Ну да, ну да. От общественной жизни отвращали всеми способами: начиная с искусственно организованных очередей и кончая «кровавой гебнёй», которая тогда вполне серьёзно занималась даже пионерскими кружками, если вдруг поступал какой сигнал. Но все эти способы десоциализации человека не могли сделать именно того, что делал комсомол. Они не могли внушить именно отвращения. Запугать, запутать, измотать, утомить, отвлечь, наконец – на это были средства. Но наглядно показать, что всякое «собрание» есть мерзотина, что всякая «общественная инициатива» несёт лишь вред и докуку, что само слово «участие» - гадко… О, тут комсомол был вне конкуренции. Почему через него и перекачивали всех: каждый должен был получить свою прививочку.
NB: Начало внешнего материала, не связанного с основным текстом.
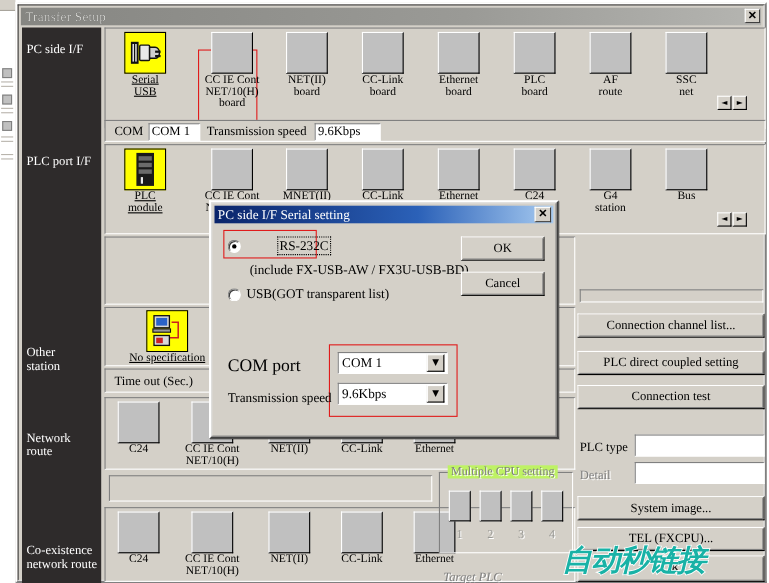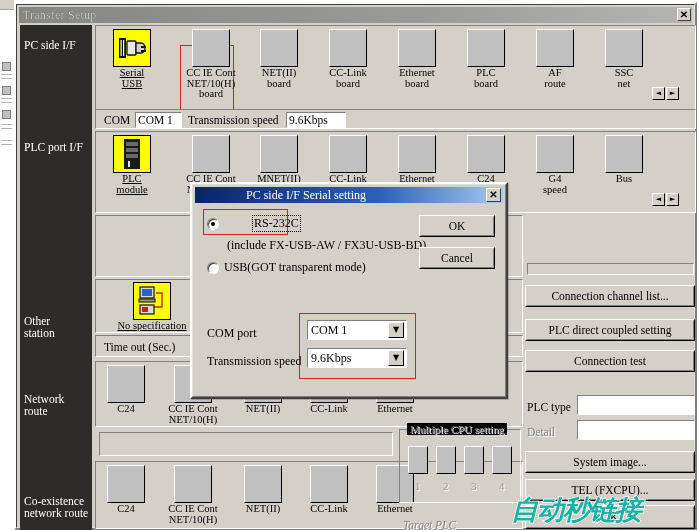--- a/index.html
+++ b/index.html
@@ -157,21 +157,21 @@
     font-family: "DejaVu Sans", sans-serif;
   }
 
   
   .groupbox {
     position: absolute;
     border: 1px solid #ffffff;
     border-top-color: #808080; border-left-color: #808080;
   }
   .groupbox .gb-title {
-    position: absolute; top: -7px; left: 7px; background: #000000;
+    position: absolute; top: -7px; left: 7px; background: #bef264;
     padding: 0 3px; font-size: 11px; color: #808080;
     text-shadow: 1px 1px 0 #ffffff; white-space: nowrap;
   }
   .cpu-btn {
     position: absolute; width: 20px; height: 28px; background: #c0c0c0;
     border-top: 1px solid #ffffff; border-left: 1px solid #ffffff;
     border-right: 1px solid #000; border-bottom: 1px solid #000;
   }
   .cpu-num {
     position: absolute; font-size: 11px; color: #9a9a96;
@@ -189,21 +189,21 @@
     box-shadow: 1px 1px 0 #00000033;
   }
   .dlg-in {
     position: absolute; inset: 0;
     border: 1px solid #dfdfdf;
     border-right-color: #808080; border-bottom-color: #808080;
   }
   .dlg-title {
     position: absolute; left: 2px; top: 2px; right: 2px; height: 16px;
     background: linear-gradient(to right, #0a246a 0%, #2b61b8 60%, #a6caf0 100%);
-    display: flex; align-items: center; padding-left: 48px;
+    display: flex; align-items: center;
   }
   .dlg-title .t {
     color: #ffffff; font-size: 12px; padding-left: 3px; white-space: nowrap;
   }
   .dlg-close {
     position: absolute; right: 2px; top: 1px; width: 15px; height: 14px;
     background: #d4d0c8;
     border: 1px solid #ffffff;
     border-right-color: #404040; border-bottom-color: #404040;
     font-family: "Liberation Sans", sans-serif; font-size: 10px;
@@ -403,21 +403,21 @@
           <div class="cap">Ethernet
 module</div>
         </div>
         <div class="dev" style="left:353px; top:3px;">
           <div class="box"></div>
           <div class="cap">C24</div>
         </div>
         <div class="dev" style="left:422px; top:3px;">
           <div class="box"></div>
           <div class="cap">G4
-speed</div>
+station</div>
         </div>
         <div class="dev" style="left:491px; top:3px;">
           <div class="box"></div>
           <div class="cap">Bus</div>
         </div>
 
         <div class="scrollpair" style="left:556px; top:61px;">
           <div class="arr">◄</div>
           <div class="arr">►</div>
         </div>
@@ -561,26 +561,26 @@
 
       <div class="radio-row" style="left:14px; top:30px;gap:28px;">
         <span class="radio on"></span>
         <span class="radio-label focus">RS-232C</span>
       </div>
 
       <div class="statictxt" style="left:34px; top:54px; font-size:12px;">(include FX-USB-AW / FX3U-USB-BD)</div>
 
       <div class="radio-row" style="left:14px; top:75px;">
         <span class="radio"></span>
-        <span class="radio-label">USB(GOT transparent mode)</span>
+        <span class="radio-label">USB(GOT transparent list)</span>
       </div>
 
       <div class="redbox" style="left:106px; top:128px; width:117px; height:66px;"></div>
 
-      <div class="statictxt" style="left:14px; top:142px; font-size:12px;">COM port</div>
+      <div class="statictxt" style="left:14px; top:142px; font-size:16px;">COM port</div>
       <div class="combo" style="left:114px; top:135px; width:100px;">
         <span class="val">COM 1</span>
         <span class="drop">▼</span>
       </div>
 
       <div class="statictxt" style="left:14px; top:170px; font-size:12px;">Transmission speed</div>
       <div class="combo" style="left:114px; top:163px; width:100px;">
         <span class="val">9.6Kbps</span>
         <span class="drop">▼</span>
       </div>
Конечно, это не касалось руководящего состава. Этим скучать было некогда. Много времени отнимало перераспределение попадающих в лапки комсомольских богов и богинь материальных благ (поначалу мелких), отсечение от этих благ всех остальных, а также поддержание всеобщего духа уныния, рабства и взаимной ненависти. На них же возлагался присмотр по части рабских работ и повинностей, возложенных на молодых — скажем, по части «поездок на овощебазы» и прочие гнусности. Комсомол же «следил за нравственностью» — кто помнит, о чём я, тот знает. Также важным было своевременное выявление и пресечение любых инициатив — некоторые глупые ребятишки, втащенные в ряды ВЛКСМ, думали, что раз они состоят в молодёжной организации, то нужно делать что-то полезное… В общем, хлопот полон рот.
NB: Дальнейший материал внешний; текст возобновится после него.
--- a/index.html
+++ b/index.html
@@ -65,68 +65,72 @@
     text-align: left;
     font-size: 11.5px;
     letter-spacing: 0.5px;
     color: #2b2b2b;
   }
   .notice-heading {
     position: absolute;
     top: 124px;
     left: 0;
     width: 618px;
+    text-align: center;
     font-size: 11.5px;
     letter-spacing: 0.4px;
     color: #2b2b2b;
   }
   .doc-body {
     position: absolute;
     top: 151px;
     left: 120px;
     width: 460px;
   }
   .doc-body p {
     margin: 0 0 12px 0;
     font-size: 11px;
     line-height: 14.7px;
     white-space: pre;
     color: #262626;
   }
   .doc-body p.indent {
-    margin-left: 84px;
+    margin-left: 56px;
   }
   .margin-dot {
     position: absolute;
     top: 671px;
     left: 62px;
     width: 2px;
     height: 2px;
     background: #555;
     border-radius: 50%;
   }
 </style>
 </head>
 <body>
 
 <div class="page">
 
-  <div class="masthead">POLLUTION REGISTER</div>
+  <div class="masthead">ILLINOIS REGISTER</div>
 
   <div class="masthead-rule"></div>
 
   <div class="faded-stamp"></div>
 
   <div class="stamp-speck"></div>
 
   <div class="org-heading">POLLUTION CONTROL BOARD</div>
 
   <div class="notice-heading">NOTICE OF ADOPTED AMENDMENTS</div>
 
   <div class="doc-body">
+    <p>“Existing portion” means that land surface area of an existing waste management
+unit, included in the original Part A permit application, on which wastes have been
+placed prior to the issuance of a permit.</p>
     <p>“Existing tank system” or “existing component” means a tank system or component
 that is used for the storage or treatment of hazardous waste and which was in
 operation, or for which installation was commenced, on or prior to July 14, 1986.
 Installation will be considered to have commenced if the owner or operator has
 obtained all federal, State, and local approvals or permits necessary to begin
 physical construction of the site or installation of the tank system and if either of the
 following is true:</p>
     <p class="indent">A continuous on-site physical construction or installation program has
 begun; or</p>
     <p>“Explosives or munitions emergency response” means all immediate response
Опять же, позвольте мне опустить специфическую тему, касающуюся увеселений высокопоставленной комсы. Об этом — «про водку и сиськи» — уже отписались все неленивые. Я, честно говоря, всего этого не видел, со свечкой не стоял и за ноги не держал. Меня абсолютно не интересует облико морале комсомольских активистов. Я не люблю их не за это.
Отдадим даже им должное. Эти люди, пройдя через комсомольский ад, учились некоторым базовым вещам, связанным с управлением людьми. Но одновременно им инсталлировался специфический комсомольский цинизм — ведущий начало со времён комсы. В этой структуре просто невозможно было работать, не презирая при этом товарищей, сверстников, старших, и народ вообще. Это отражалось даже на лицах. Известное дело — человек, пошедший «туда», через некоторое время приобретал характерную комсомольскую физиономию, удивительно полно описываемую выражением «морда просит кирпича». Нынешние олигархи, эффективные менеджеры, чиновники верхнего уровня, и прочие плодожорки были выкормлены именно комсомолом — достаточно посмотреть на их заполированные наглостью торцы.
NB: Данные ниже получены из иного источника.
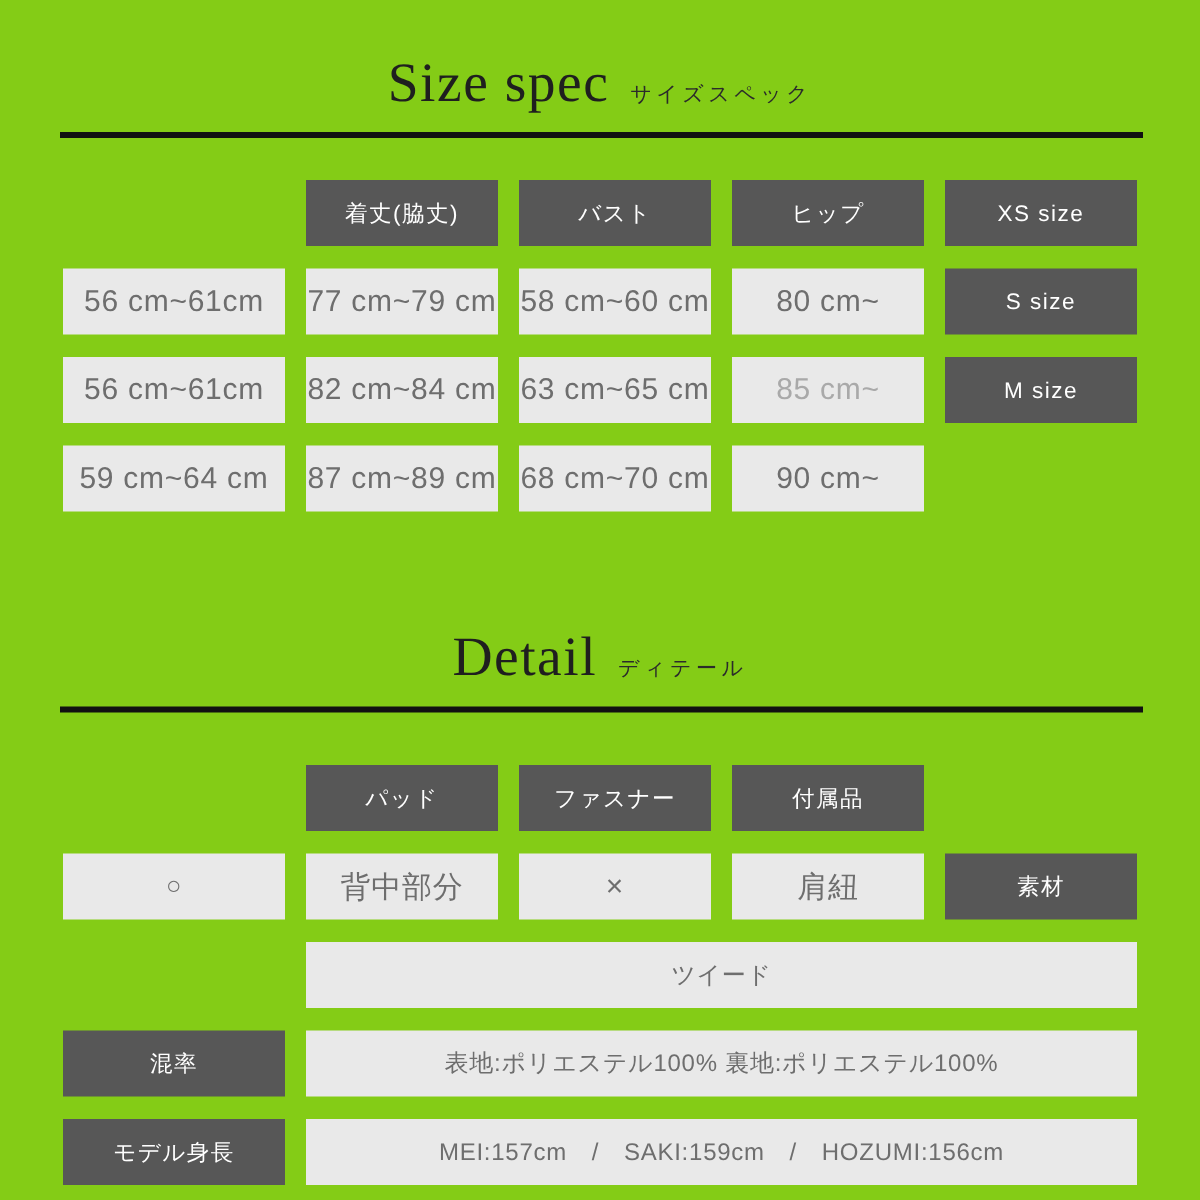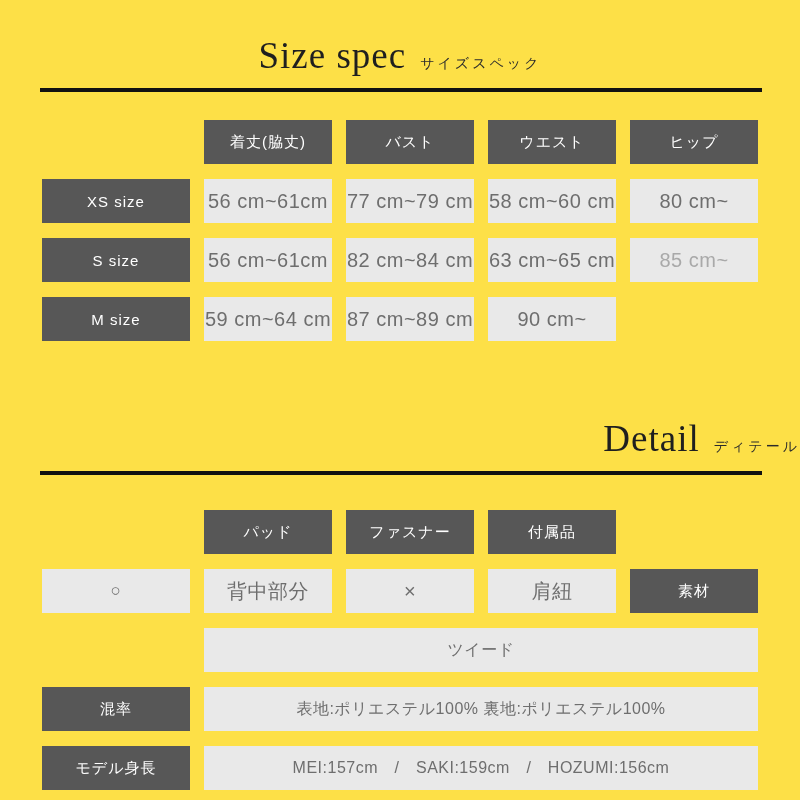--- a/index.html
+++ b/index.html
@@ -1,26 +1,26 @@
 <!DOCTYPE html>
 <html><head>
 <meta charset="utf-8">
 <style>
   * { margin:0; padding:0; box-sizing:border-box; }
   html,body { width:800px; height:800px; background:#ffffff; overflow:hidden; }
   body { font-family:"Liberation Sans","DejaVu Sans",sans-serif; }
 
-  .page { width:800px; height:800px; background:#fde047; }
+  .page { width:800px; height:800px; background:#84cc16; }
 
   
   .section-head {
     display:flex; justify-content:center; align-items:baseline;
     gap:14px; padding-top:34px;
   }
-  .section-head.head2 { padding-top:76px;justify-content:flex-end; }
+  .section-head.head2 { padding-top:76px; }
   .title-en {
     font-family:"Liberation Serif","DejaVu Serif",serif;
     font-size:37px; line-height:44px; color:#1f1f1f; letter-spacing:1px;
   }
   .title-ja {
     font-size:14px; color:#2b2b2b; letter-spacing:3px;
   }
 
   
   .rule {
@@ -61,38 +61,38 @@
   <div class="section-head">
     <span class="title-en">Size spec</span>
     <span class="title-ja">サイズスペック</span>
   </div>
   <div class="rule"></div>
 
   <div class="grid size-grid">
     <div class="spacer"></div>
     <div class="hdr">着丈(脇丈)</div>
     <div class="hdr">バスト</div>
-    <div class="hdr">ウエスト</div>
     <div class="hdr">ヒップ</div>
 
     <div class="rowlabel">XS size</div>
     <div class="cell">56 cm~61cm</div>
     <div class="cell">77 cm~79 cm</div>
     <div class="cell">58 cm~60 cm</div>
     <div class="cell">80 cm~</div>
 
     <div class="rowlabel">S size</div>
     <div class="cell">56 cm~61cm</div>
     <div class="cell">82 cm~84 cm</div>
     <div class="cell">63 cm~65 cm</div>
     <div class="cell muted">85 cm~</div>
 
     <div class="rowlabel">M size</div>
     <div class="cell">59 cm~64 cm</div>
     <div class="cell">87 cm~89 cm</div>
+    <div class="cell">68 cm~70 cm</div>
     <div class="cell">90 cm~</div>
   </div>
 
   <div class="section-head head2">
     <span class="title-en">Detail</span>
     <span class="title-ja">ディテール</span>
   </div>
   <div class="rule"></div>
 
   <div class="grid detail-grid">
Кстати сказать: этих людей совершенно напрасно обвиняют в «предательстве». Не то чтобы они его не совершали — но ведь организация, в которой они состояли, и была создана как организация предателей. Первые комсомольцы швыряли на пол крестики, а последние жгли перед камерой партбилеты — но ведь это один и тот же жест. Крот истории поцеловал себя в жопу.
В заключение. Демонизировать поздний комсомол — глупо и смешно. Как и вообще всё советское. Антисоветизм нынешнего разлива — особенно казённый — глуп, подл и лжив ан масс. В т.ч. и потому, что самим своим существованием не позволяет даже сформулировать настоящие претензии к «совку». Которые, кстати, и сейчас никуда не делись. Ибо почти всё плохое, что можно и нужно сказать про СССР, следует сказать и про теперешнюю «эрефию». Как правило, помножив на десять: нынешние кремлёвские молодёжки — это, согласитесь, та ещё благоухань. Но всё-таки не стоит забывать, зачем и для чего делались те или иные вещи.
Комсомол создавался как один из механизмов уничтожения русского общества — не единственным, даже не первым, но одним из важных. Таковым он и остался до конца, в полной мере выполнив свою задачу. И теперь тем, кто пытается восстанавливать русское гражданское общество, приходится иметь дело с искалеченными людьми. У которых отбиты, как почки, базовые социальные инстинкты.
Что ж. С праздничком вас, дорогие товарищи.